● Problem details: The answer must consist of each line below that contains the word "none", copied in full.

● Records supplied:
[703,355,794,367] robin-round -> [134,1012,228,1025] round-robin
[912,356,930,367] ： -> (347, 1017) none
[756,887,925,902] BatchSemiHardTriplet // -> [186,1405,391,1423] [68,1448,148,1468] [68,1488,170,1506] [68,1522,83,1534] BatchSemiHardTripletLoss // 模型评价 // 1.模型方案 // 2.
...
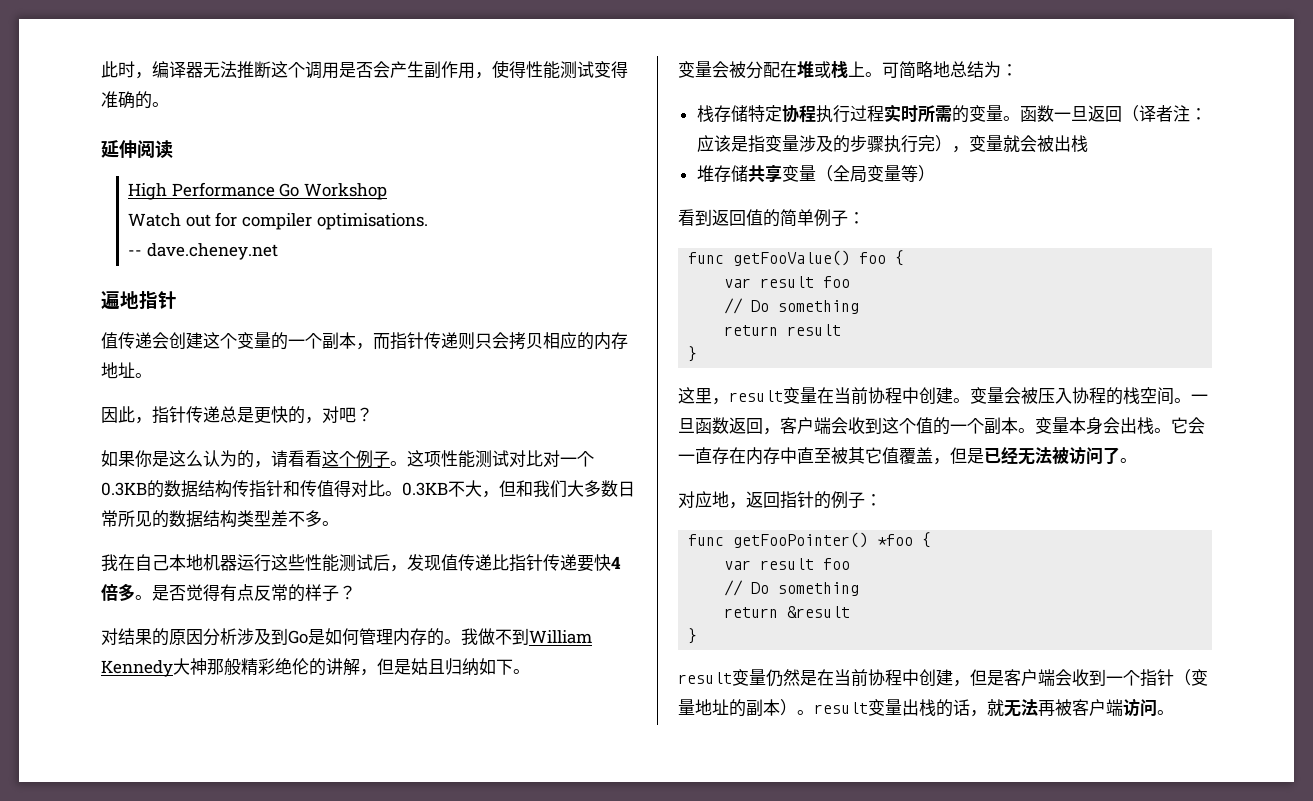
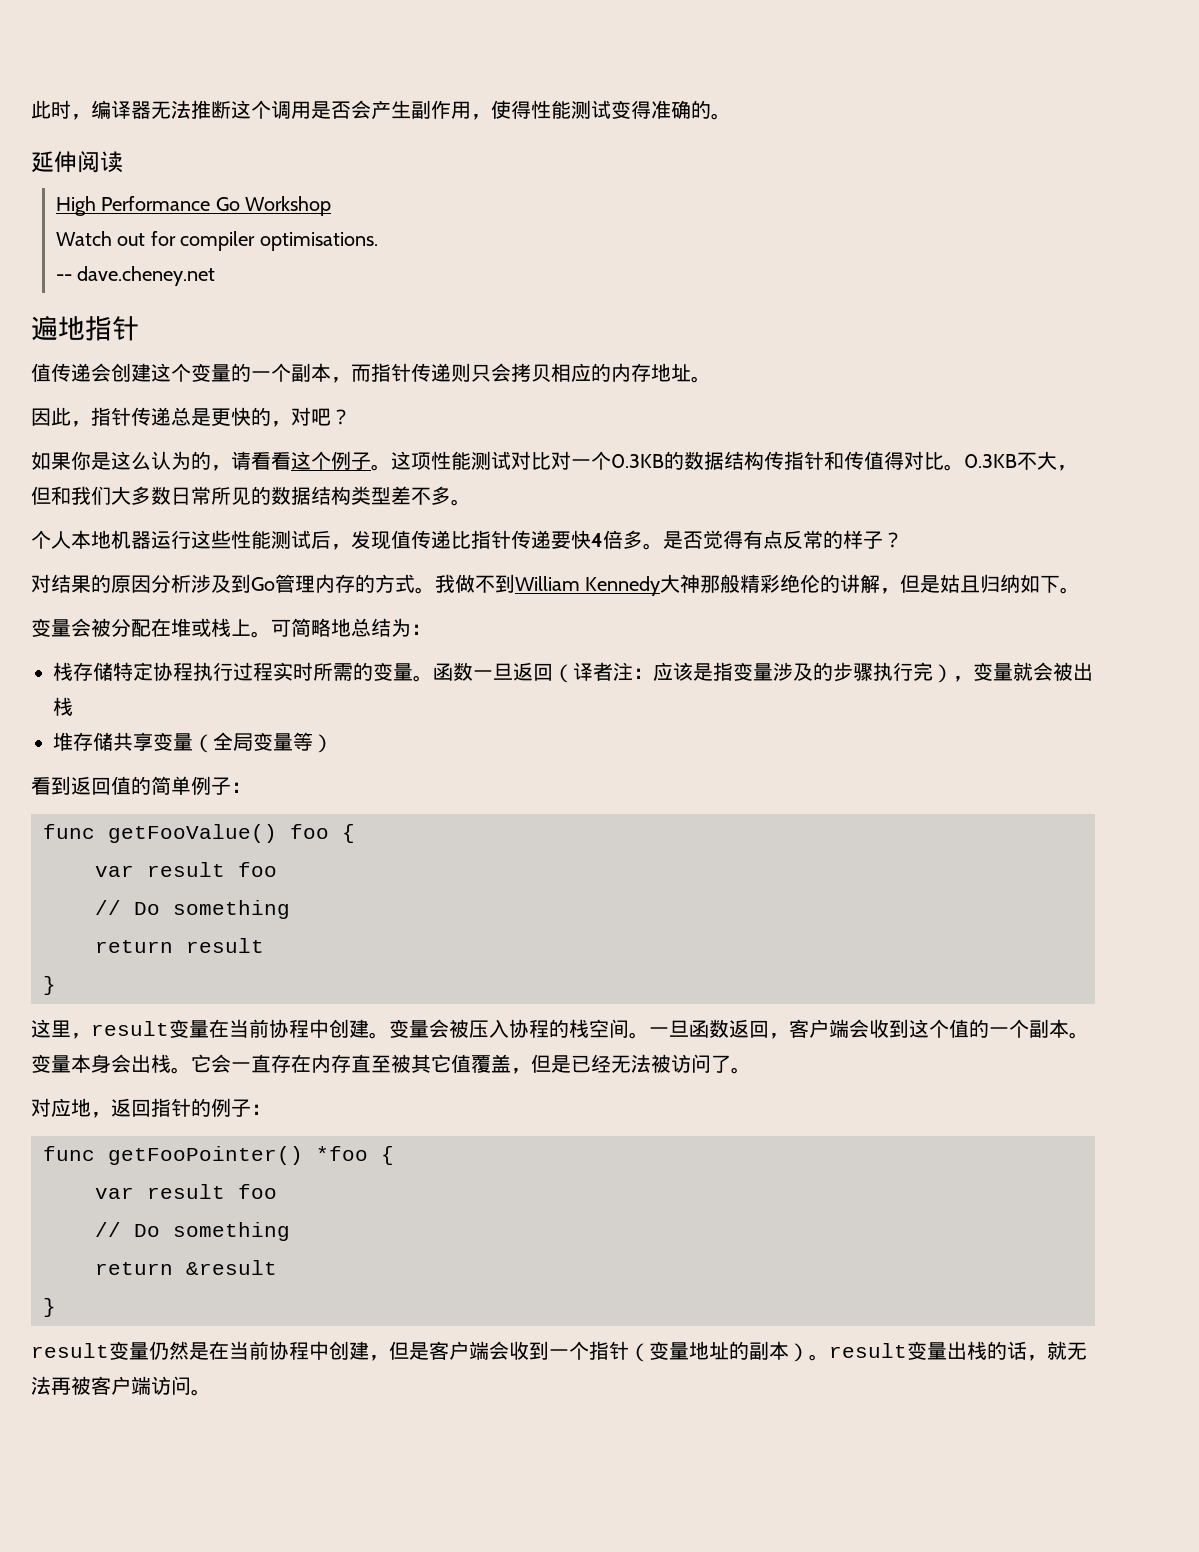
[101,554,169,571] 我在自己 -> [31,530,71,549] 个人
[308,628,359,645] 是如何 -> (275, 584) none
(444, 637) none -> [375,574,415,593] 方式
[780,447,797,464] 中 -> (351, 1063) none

● Reply to the exercise:
[912,356,930,367] ： -> (347, 1017) none
[308,628,359,645] 是如何 -> (275, 584) none
(444, 637) none -> [375,574,415,593] 方式
[780,447,797,464] 中 -> (351, 1063) none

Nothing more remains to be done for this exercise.